A little old lady went to a grocery store to buy cat food. She picked up three cans and took them to the checkout counter. The girl at the cash register said "I'm sorry, but we cannot sell you cat food without proof that you have a cat. A lot of old people buy cat food to eat and the management wants proof that you are buying the cat food for your cat." The little old lady went home, picked up the cat and brought it back to the store. They sold her the cat food. The next day she tries to buy three cans of dog food. Again the cashier demands proof that she has a dog, because sometime old people eat dog food. She went home and brought in the dog. She then got the dog food. The next day she brought in a small box with a hole in the lid. The little old lady asked the cashier to stick her finger in the hole. The cashier said, "No, you might have a snake in there." The little old lady assured her that there was nothing in the box that would harm her. So the cashier put her finger into the box and pulled it out and told the little old lady, "That smells like poop." The little old lady said, "It is!
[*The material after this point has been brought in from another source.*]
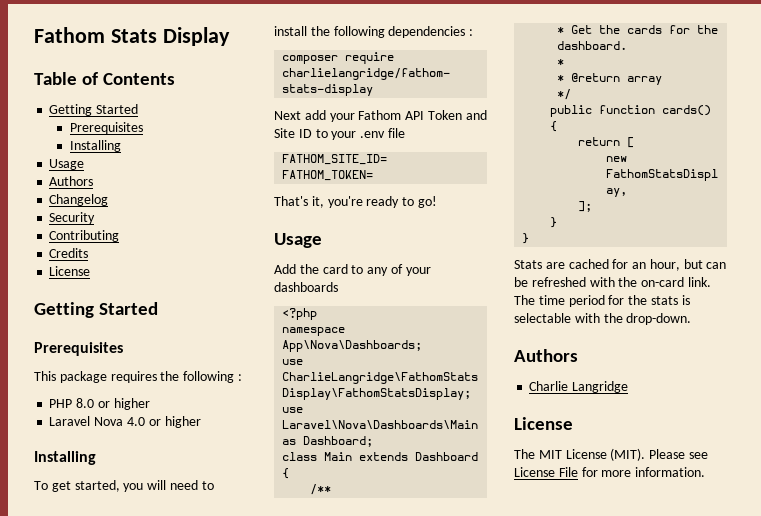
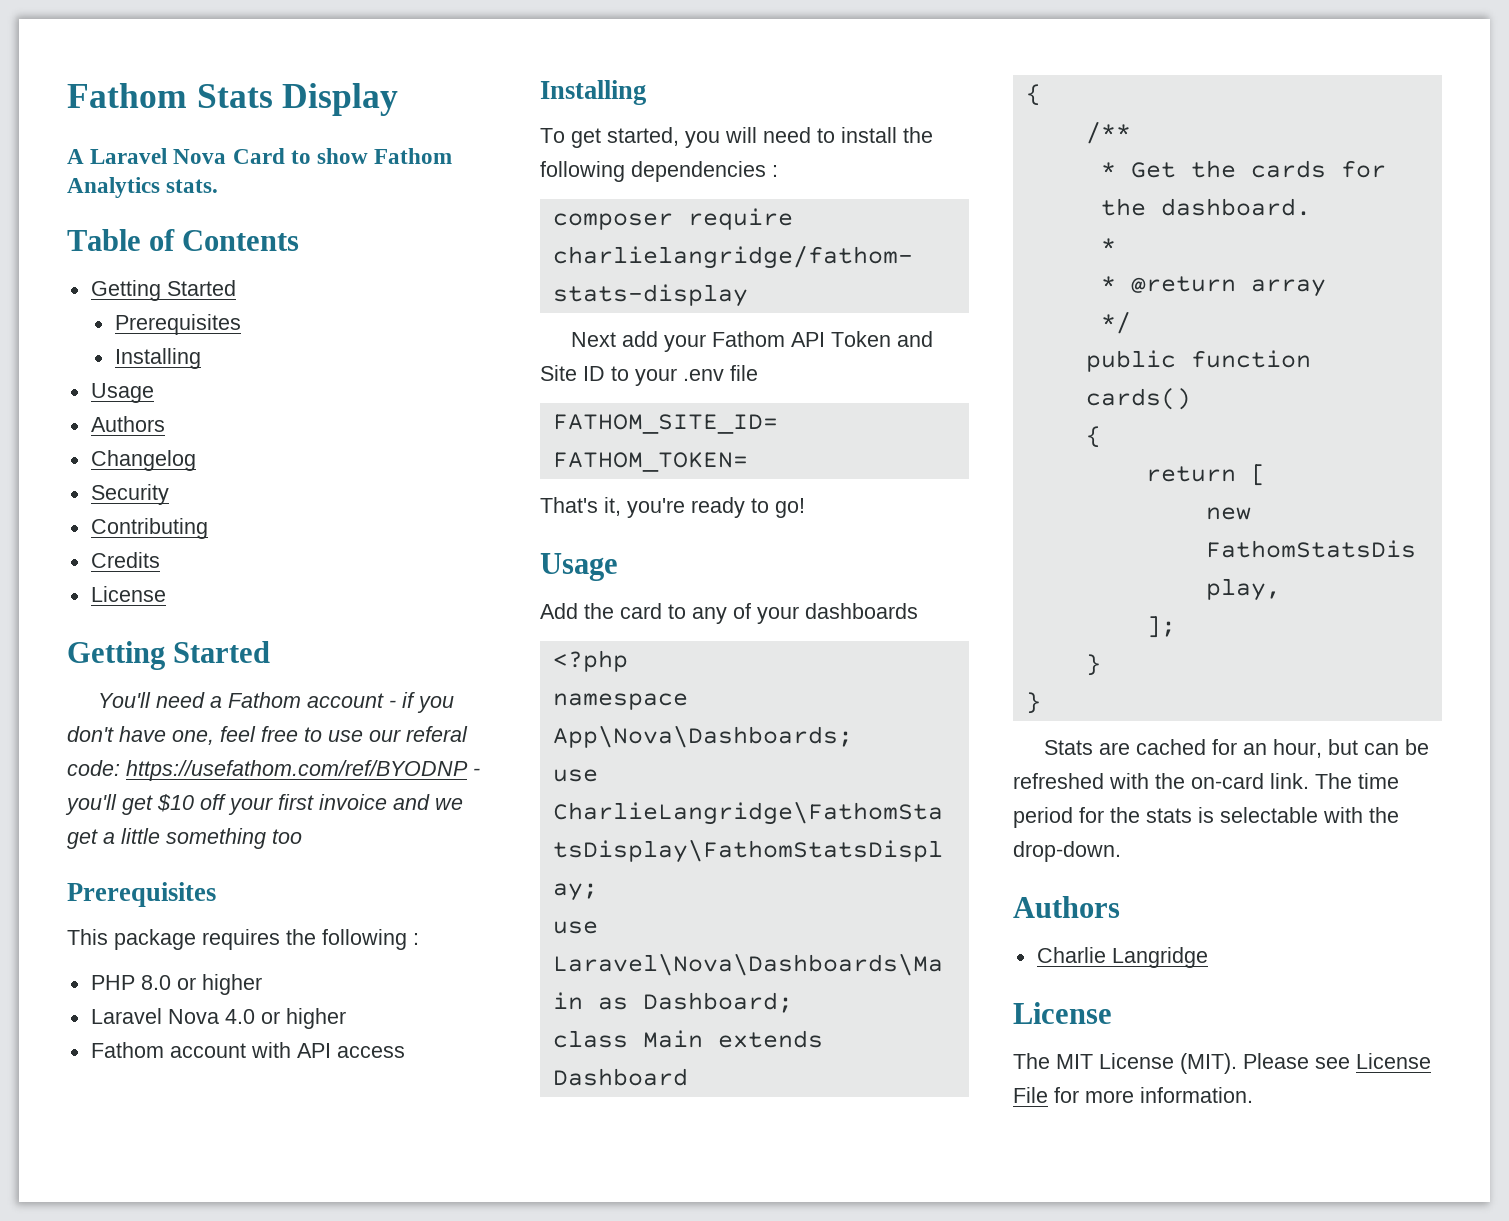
(230, 36) none -> [67,148,453,164] [67,177,219,198] // A Laravel Nova Card to show Fathom Analytics stats.
(159, 308) none -> [98,692,455,713] [67,726,468,745] [67,760,480,781] [65,794,463,815] [67,828,302,849] // You'll need a Fathom account - if you don't have one, feel free to use our referal code: https://usefathom.com/ref/BYODNP - you'll get $10 off your first invoice and we get a little something too
(201, 422) none -> [90,1042,405,1058] // Fathom account with API access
Now can I buy three rolls of toilet paper?"

==============================================
There was a great loss today in the entertainment world. The man who wrote the song "Hokey Pokey" died.

What was really horrible is that they had trouble keeping the body in the casket.

They'd put his left leg in . . . well, you know the rest.

==============================================
If Barbie is so extremely popular, how come you have to buy her friends?

==============================================
It's a sunny morning in the big forest and the Bear family is just waking up. Baby Bear goes downstairs and sits in his small chair at the table. He looks into his small bowl. It is empty! "Who's been eating my porridge!" he squeaks. Daddy Bear arrives at the table and sits in his big chair. He looks into his big bowl. It is also empty! "Who's been eating my porridge?" he roars. Mommy Bear puts her head through the serving hatch from the kitchen and screams, "For Goodness sake, how many times do we have to go through this? I haven't made the porridge yet!"

==============================================
A guy went home from work one night and heard a voice. The voice whispered to him: "Quit your job, sell your house, take your money, go to Vegas." The man was disturbed about what he heard and ignored the voice. The next day when he got home from work, the same thing happened. The voice whispered to him: "Quit your job, sell your house, take your money, go to Vegas." Again the man ignored the voice, though he was very troubled by the event. Every day, the man was tormented by the same voice when he came home from work: "Quit your job, sell your house, take your money, go to Vegas." Each time the man heard the voice he became increasingly upset. Finally, after two weeks, he succumbed to the pressure. He quit his job, sold his house, got together all his money and headed to Vegas. The moment the man got off the plane in Vegas, the voice told him, "Go to Harrah's."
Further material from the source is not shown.